#### Work order:
The task for the listing below is to write out exactly the lines starting at the one containing "background: #84cc16 ->" and ending at the one containing "color: #14532d ->", both included. Pictures are to be omitted.
Start of Excerpted data
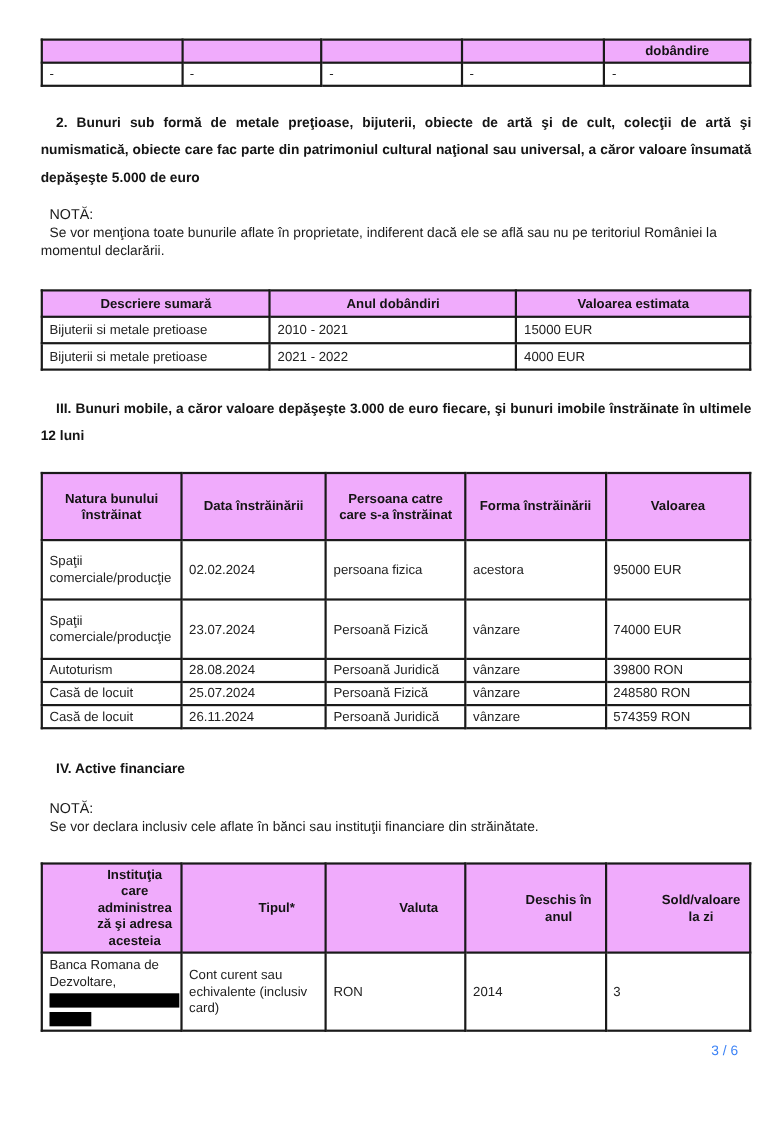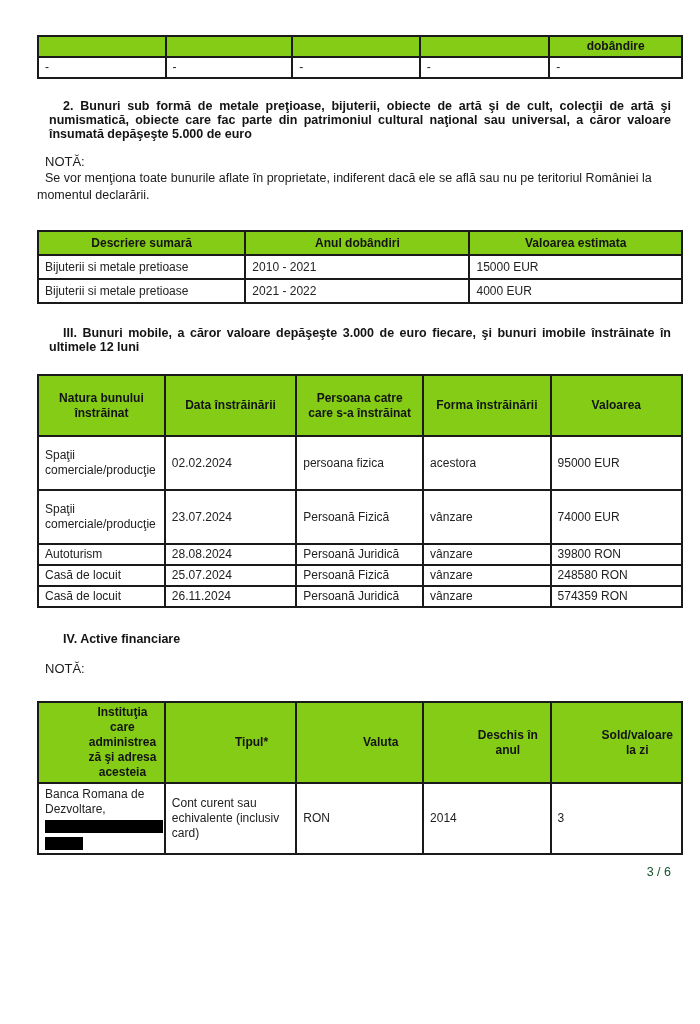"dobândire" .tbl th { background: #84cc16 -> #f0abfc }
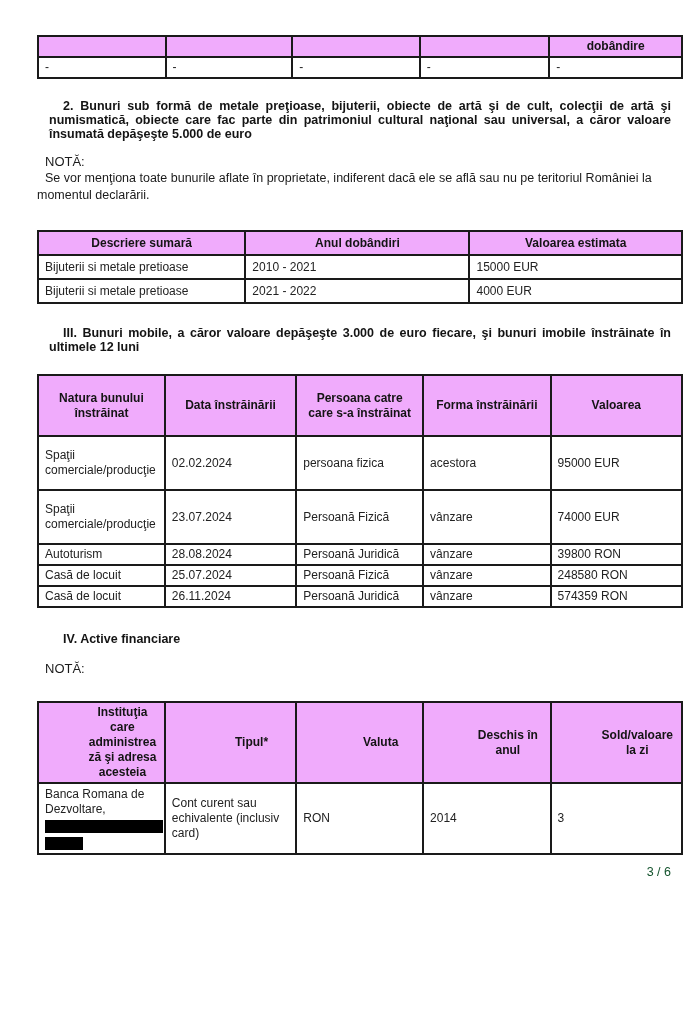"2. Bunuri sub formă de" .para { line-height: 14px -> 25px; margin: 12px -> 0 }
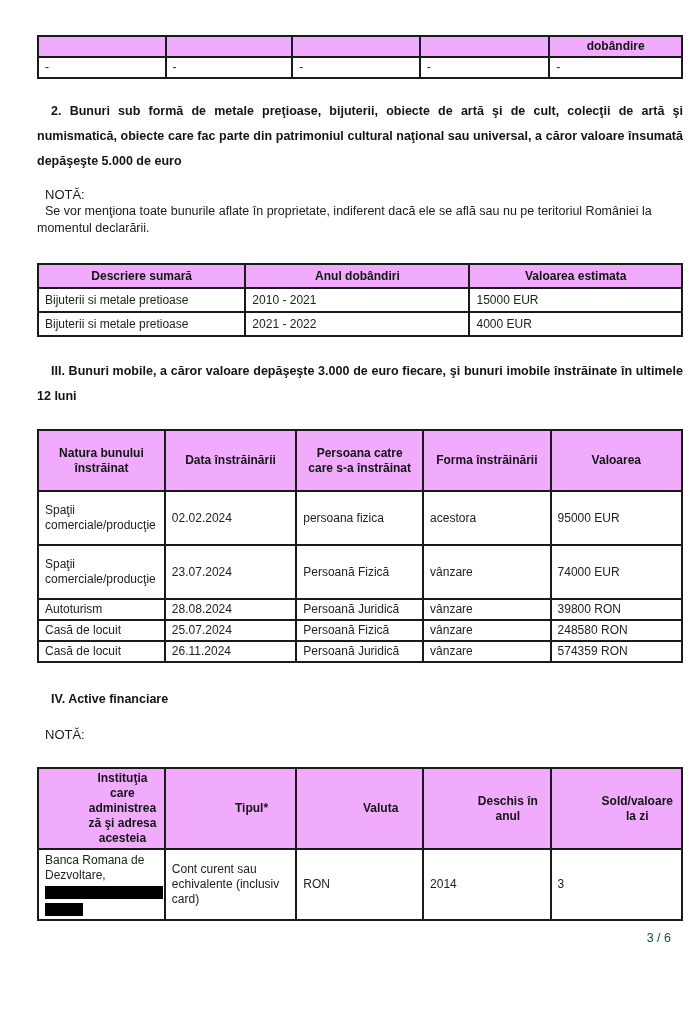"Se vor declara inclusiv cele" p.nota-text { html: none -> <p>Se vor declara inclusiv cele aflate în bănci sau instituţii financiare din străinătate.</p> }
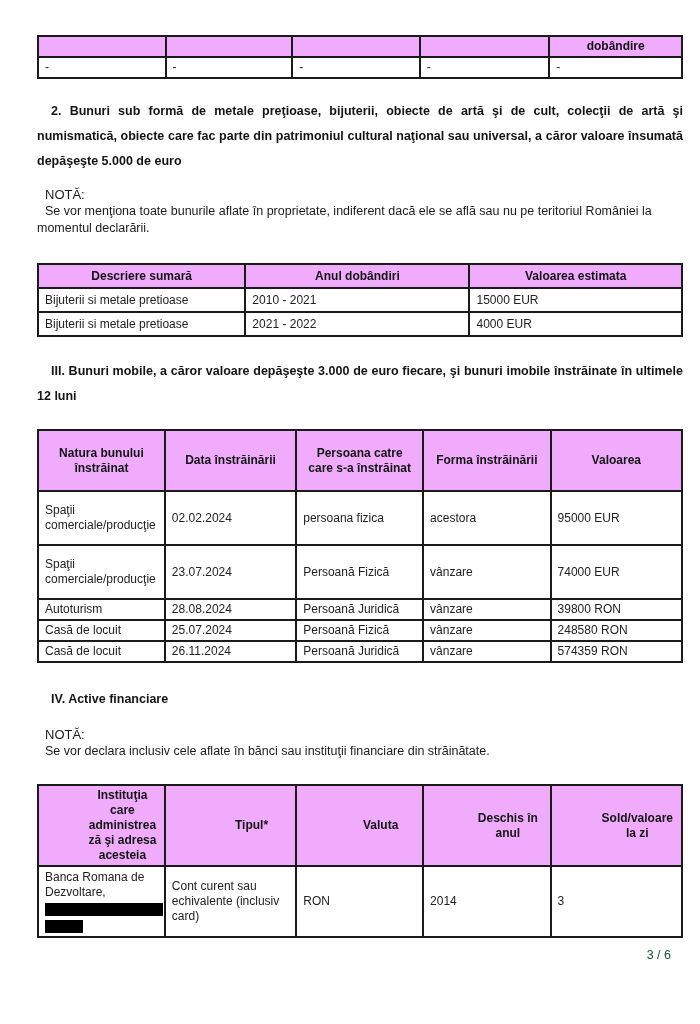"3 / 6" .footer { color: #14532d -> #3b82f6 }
End of Excerpted data
Start of Excerpted data
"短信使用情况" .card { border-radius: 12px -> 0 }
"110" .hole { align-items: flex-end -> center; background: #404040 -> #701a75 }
End of Excerpted data
Start of Excerpted data
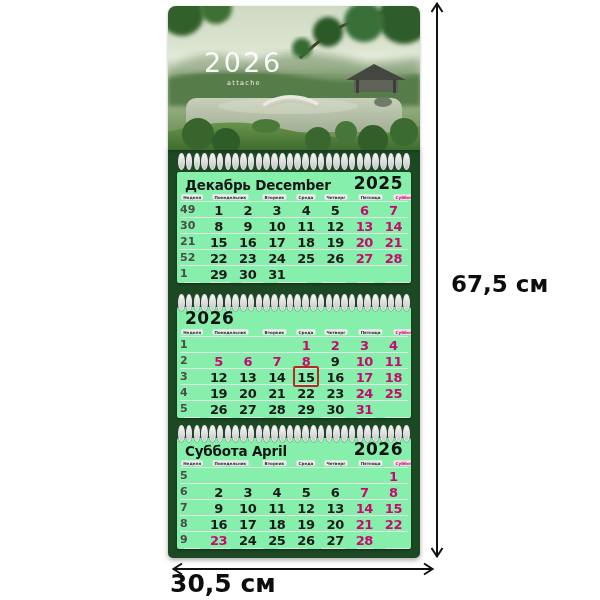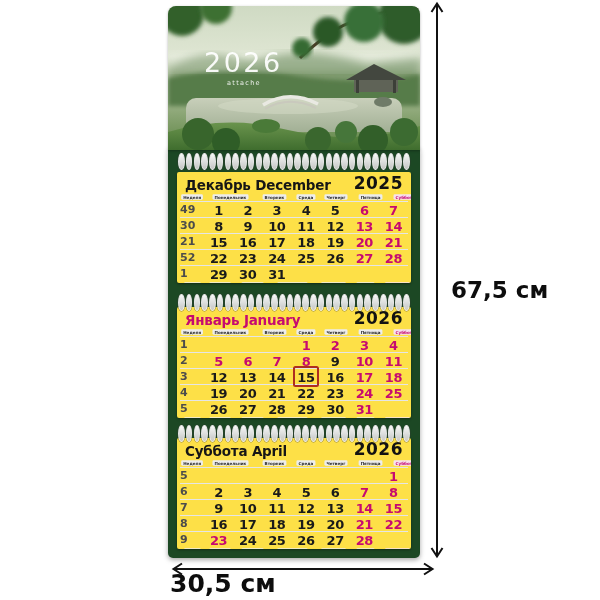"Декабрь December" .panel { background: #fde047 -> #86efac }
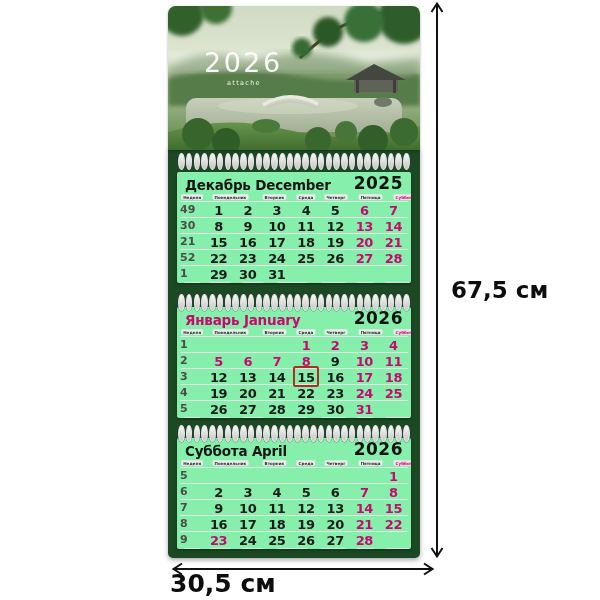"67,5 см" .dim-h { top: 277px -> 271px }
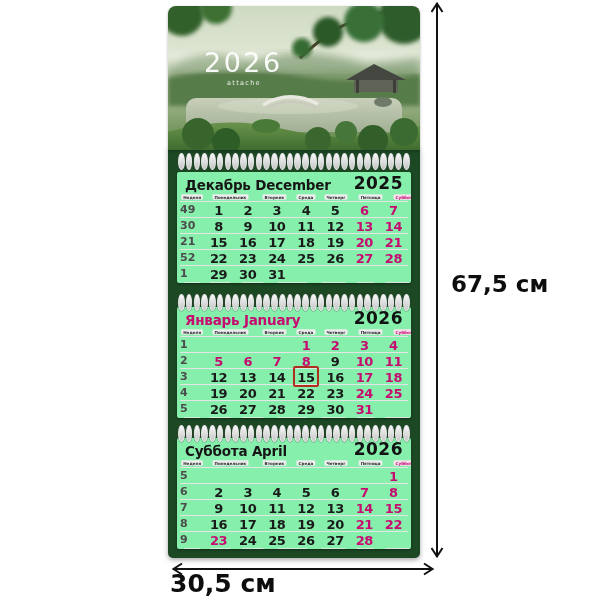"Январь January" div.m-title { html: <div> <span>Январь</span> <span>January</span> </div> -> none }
End of Excerpted data
#### Response below:
"dobândire" .tbl th { background: #84cc16 -> #f0abfc }
"2. Bunuri sub formă de" .para { line-height: 14px -> 25px; margin: 12px -> 0 }
"Se vor declara inclusiv cele" p.nota-text { html: none -> <p>Se vor declara inclusiv cele aflate în bănci sau instituţii financiare din străinătate.</p> }
"3 / 6" .footer { color: #14532d -> #3b82f6 }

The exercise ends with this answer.